Dang near every web application features file uploads. And leaving aside how dang inconvenient it is to manage files through a browser interface -- Can't I just upload the whole folder? Only one file at a time you say? -- there's always the question of where to stash the dang files once their bits reach mother server. It's not a complex design issue, just an annoying one, dangnabbit!
In my own work, I've followed the conventional wisdom: "uploaded files are files after all, so stick 'em with the other files, in the filesystem." All that is then needed is to record each file's path in the webapp's database.
But there were always a few nagging doubts about this method. To begin, what should the uploaded file be named? If it keeps its original name, you can't store it in a directory with other uploads lest there exist another file in that directory with the same name. To work around that, you can create a new directory for each uploaded file to avoid conflicts, naming the directory after some surrogate key value supplied by the database. But creating and deleting all of those directories is a bother; why not just rename the file using that surrogate key value and slip in an HTTP Content-Disposition header to replace the original filename whenever the file is downloaded? Oh, because then the server has this directory with files named 4506, 7912, and 9903, and without a SQL prompt handy, there's no easy way to figure out which ones are dirty-girl JPEGs.
And then there's the whole security bugaboo. Encouraging people to upload random binary strings to your server is like a Bring Your Own Matches shindig at a liquid oxygen factory. Enabling write permissions for the webserver account on an upload directory is as dangerous as it sounds. Any exploitable weakness in any part of that webapp -- or any other webapp running on the server under that account -- and the jig is up. "I just writes 'em, I don't secures 'em," says the webapp developer, hands waving aloft.
The alternative -- storing files as BLOBs in the database -- is pooh-poohed: "inefficient" decry the filesystem boosters, "non-atomic" shout the First Normal Form-ers, and "can't 'check' for porn as easily" wail the OS administrators.
I pooh-poohed along with the rest, and spent hours wrasslin the details of uploaded storage.

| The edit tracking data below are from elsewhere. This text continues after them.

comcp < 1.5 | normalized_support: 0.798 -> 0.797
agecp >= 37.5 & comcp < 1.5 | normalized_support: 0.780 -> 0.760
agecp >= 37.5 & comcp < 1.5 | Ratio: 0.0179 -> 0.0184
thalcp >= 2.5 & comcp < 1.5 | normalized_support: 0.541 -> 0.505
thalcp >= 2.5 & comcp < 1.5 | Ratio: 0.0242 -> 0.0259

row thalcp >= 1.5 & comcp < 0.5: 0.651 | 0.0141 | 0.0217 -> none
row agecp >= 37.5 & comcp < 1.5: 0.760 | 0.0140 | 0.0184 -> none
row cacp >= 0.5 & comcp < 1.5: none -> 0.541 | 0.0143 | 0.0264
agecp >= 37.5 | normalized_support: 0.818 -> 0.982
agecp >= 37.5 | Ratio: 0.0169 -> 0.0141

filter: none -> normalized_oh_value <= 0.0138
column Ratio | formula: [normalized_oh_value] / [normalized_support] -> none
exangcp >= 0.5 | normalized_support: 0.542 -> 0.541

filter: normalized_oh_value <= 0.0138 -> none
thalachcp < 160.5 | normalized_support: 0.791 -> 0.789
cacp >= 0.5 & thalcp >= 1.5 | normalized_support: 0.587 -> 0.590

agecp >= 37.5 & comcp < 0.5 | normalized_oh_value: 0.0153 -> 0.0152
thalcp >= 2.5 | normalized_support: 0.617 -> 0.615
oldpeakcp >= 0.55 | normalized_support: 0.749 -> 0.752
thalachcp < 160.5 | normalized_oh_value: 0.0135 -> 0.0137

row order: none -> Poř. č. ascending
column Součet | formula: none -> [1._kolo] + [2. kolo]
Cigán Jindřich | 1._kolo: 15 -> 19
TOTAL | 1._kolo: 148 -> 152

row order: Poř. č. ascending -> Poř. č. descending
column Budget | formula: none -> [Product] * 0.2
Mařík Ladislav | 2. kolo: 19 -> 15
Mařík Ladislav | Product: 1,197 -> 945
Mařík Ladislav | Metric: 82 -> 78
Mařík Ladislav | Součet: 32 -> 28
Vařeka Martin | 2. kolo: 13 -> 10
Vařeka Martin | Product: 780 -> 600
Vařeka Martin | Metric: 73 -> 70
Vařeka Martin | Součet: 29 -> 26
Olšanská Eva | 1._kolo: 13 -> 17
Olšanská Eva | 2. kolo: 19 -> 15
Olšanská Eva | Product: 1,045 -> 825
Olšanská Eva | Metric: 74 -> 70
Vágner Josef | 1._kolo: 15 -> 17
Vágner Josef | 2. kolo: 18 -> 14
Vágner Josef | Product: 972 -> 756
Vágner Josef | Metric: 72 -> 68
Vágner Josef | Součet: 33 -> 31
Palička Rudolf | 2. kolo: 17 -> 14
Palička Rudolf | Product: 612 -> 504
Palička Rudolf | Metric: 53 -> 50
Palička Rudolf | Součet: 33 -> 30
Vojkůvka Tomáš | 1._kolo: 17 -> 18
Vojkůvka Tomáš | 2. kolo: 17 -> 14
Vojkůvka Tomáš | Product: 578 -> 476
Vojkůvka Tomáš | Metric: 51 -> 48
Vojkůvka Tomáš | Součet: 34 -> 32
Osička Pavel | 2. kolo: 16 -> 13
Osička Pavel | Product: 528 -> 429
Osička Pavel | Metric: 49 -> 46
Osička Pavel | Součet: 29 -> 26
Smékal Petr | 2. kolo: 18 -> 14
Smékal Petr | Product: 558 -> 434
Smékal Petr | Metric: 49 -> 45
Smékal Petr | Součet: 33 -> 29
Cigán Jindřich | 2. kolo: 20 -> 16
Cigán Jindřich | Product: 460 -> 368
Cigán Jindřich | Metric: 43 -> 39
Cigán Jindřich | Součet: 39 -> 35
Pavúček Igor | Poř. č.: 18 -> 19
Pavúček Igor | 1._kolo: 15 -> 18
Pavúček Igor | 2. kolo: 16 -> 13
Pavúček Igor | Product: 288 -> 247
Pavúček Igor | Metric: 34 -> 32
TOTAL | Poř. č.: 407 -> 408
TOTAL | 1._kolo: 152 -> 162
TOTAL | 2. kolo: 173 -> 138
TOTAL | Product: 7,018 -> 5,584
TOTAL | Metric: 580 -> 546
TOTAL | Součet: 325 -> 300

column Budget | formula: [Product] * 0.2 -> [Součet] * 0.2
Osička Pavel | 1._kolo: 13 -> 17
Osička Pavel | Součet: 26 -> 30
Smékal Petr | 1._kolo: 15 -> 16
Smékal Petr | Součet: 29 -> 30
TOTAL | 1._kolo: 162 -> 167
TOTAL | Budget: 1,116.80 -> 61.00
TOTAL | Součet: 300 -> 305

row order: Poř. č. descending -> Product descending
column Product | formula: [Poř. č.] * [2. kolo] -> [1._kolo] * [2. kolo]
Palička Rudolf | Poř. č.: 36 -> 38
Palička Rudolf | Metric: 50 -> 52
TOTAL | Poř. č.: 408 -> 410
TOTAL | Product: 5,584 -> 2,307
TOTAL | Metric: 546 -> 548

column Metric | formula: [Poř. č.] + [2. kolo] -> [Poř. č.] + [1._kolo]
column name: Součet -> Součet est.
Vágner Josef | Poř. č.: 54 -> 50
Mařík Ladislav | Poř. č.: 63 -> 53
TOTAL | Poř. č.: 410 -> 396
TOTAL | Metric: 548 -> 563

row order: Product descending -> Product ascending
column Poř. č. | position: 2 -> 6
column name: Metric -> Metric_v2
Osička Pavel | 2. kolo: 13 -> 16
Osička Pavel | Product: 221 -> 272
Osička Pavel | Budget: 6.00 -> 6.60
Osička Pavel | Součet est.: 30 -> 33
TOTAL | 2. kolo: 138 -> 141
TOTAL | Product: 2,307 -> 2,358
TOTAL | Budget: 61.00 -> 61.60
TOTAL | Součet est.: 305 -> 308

How many times did I reload the database schema from script but forget to clean out the upload directory?
But now I'm ready to try cramming uploaded BLOBs into the database. Binaries Belong in the Database Too tipped the argument for me. While some of the comments do raise convincing objections to the author's thesis, many of them begin with a hidden "theory suggests..." premise.
I can play that game: recent theory suggests its better to store uploaded files in databases than in the filesystem. Now all I need is a webapp project to prove my theory. Perhaps one of my Database Design students will be so kind.